Horizontal and vertical wall displacements and shortening or lengthening of wall diagonals were measured using linear string potentiometers (SP). Relative displacements between the loading beam and wall, wall and wall foundation, and wall foundation and reaction floor were measured using potentiometers (LP). Strain gages were attached to the longitudinal steel reinforcement of both vertical confining elements. Two strain gages were located at the bottom of each bar. A typical view of wall instrumentation is presented in Figure 2c. In this figure, PLC and DLC refer to the pin-type load cell and donut-type load cell, respectively.

The loading history used to test the walls was based on the protocol established in the Mexico City Masonry Technical Norm (Gobierno del Distrito Federal 2004b).
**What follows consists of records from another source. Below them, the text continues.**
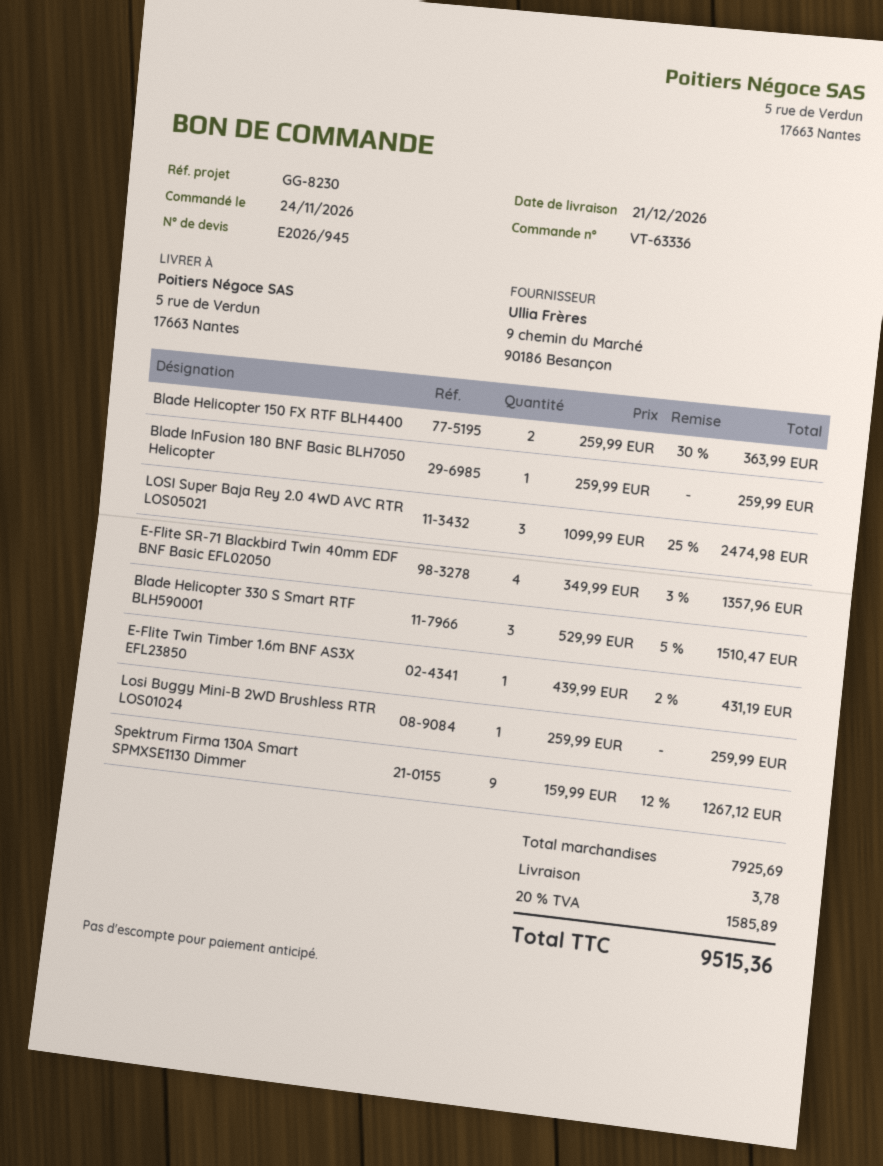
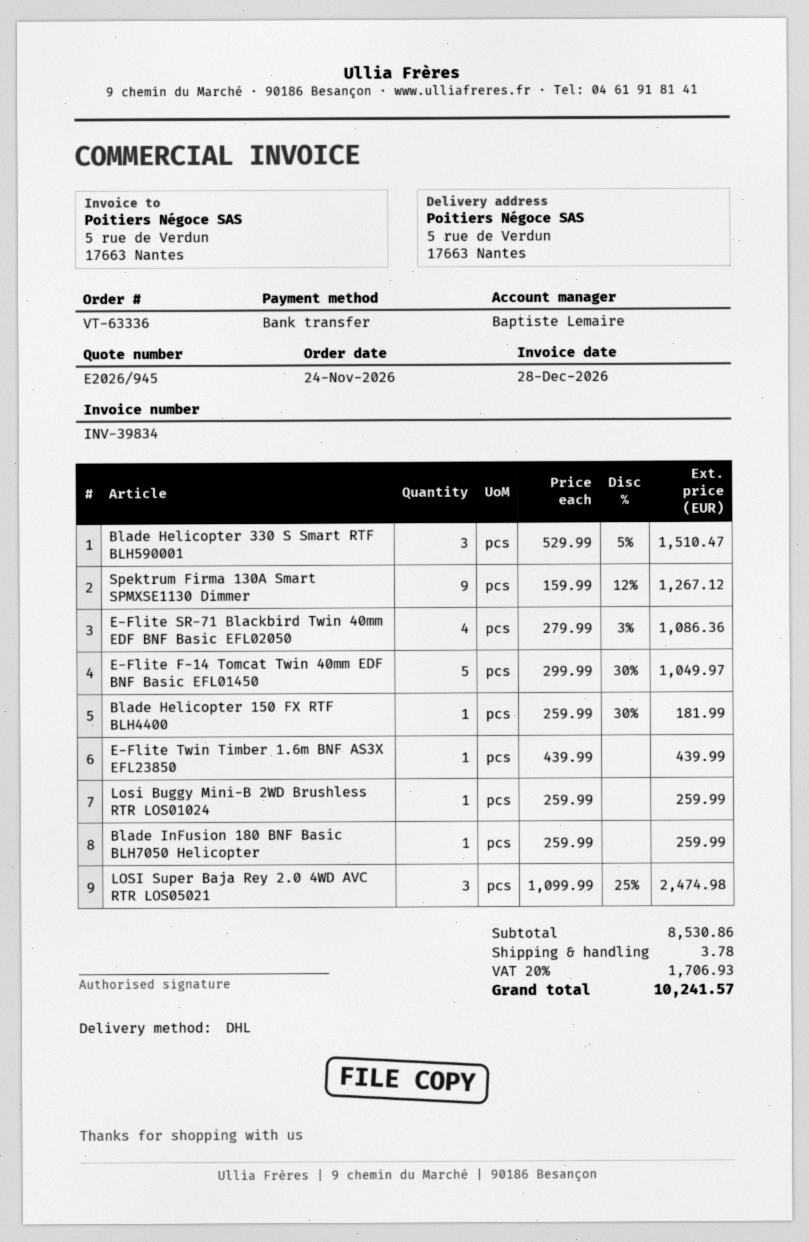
Blade Helicopter 150 FX RTF BLH4400: 2 x 259.99 - 30% = 363.99 -> 1 x 259.99 - 30% = 181.99
E-Flite SR-71 Blackbird Twin 40mm EDF BNF Basic EFL02050: 4 x 349.99 - 3% = 1357.96 -> 4 x 279.99 - 3% = 1086.36
E-Flite Twin Timber 1.6m BNF AS3X EFL23850: 1 x 439.99 - 2% = 431.19 -> 1 x 439.99 = 439.99
E-Flite F-14 Tomcat Twin 40mm EDF BNF Basic EFL01450: none -> 5 x 299.99 - 30% = 1049.97
subtotal: 7925.69 -> 8530.86
tax: 20% = 1585.89 -> 20% = 1706.93
total: 9515.36 -> 10241.57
This loading history has six initial reverse cycles controlled by load and subsequent cycles controlled by drift ratios (Figure 2d). The maximum target load was associated with yielding of the longitudinal steel reinforcement of the vertical confining elements (V_y). The target load for the first two cycles was equal to one quarter of the maximum target load, the third and fourth cycles to one half of the maximum target load, and the fifth and sixth cycles to the maximum target load. After that, increments of drift ratios of 0.002 were applied.

Experimental Results

The average compressive strengths of concrete (f_c) of Walls M1 to M6 were equal to 17.49, 18.10, 20.00, 18.36, 22.16, and 21.23 MPa, respectively. The corresponding coefficients of variation (CV) were equal to 0.08, 0.04, 0.03, 0.08, 0.02, and 0.01, respectively. The average compressive strength of units (f_p) was equal to 16.33 MPa with a CV of 0.06. The average compressive strength of mortar (f_j) was equal to 15.85 MPa with a CV of 0.08. The average compressive strength (f_m) and modulus of elasticity (E_m) of masonry were equal to 9.08 and 5,077 MPa, respectively. The corresponding CV were equal to 0.04 and 0.12, respectively. The average yielding strength of the longitudinal steel reinforcement was equal to 445.7 MPa with a CV of 0.02. All values were calculated using gross properties of corresponding cross sections.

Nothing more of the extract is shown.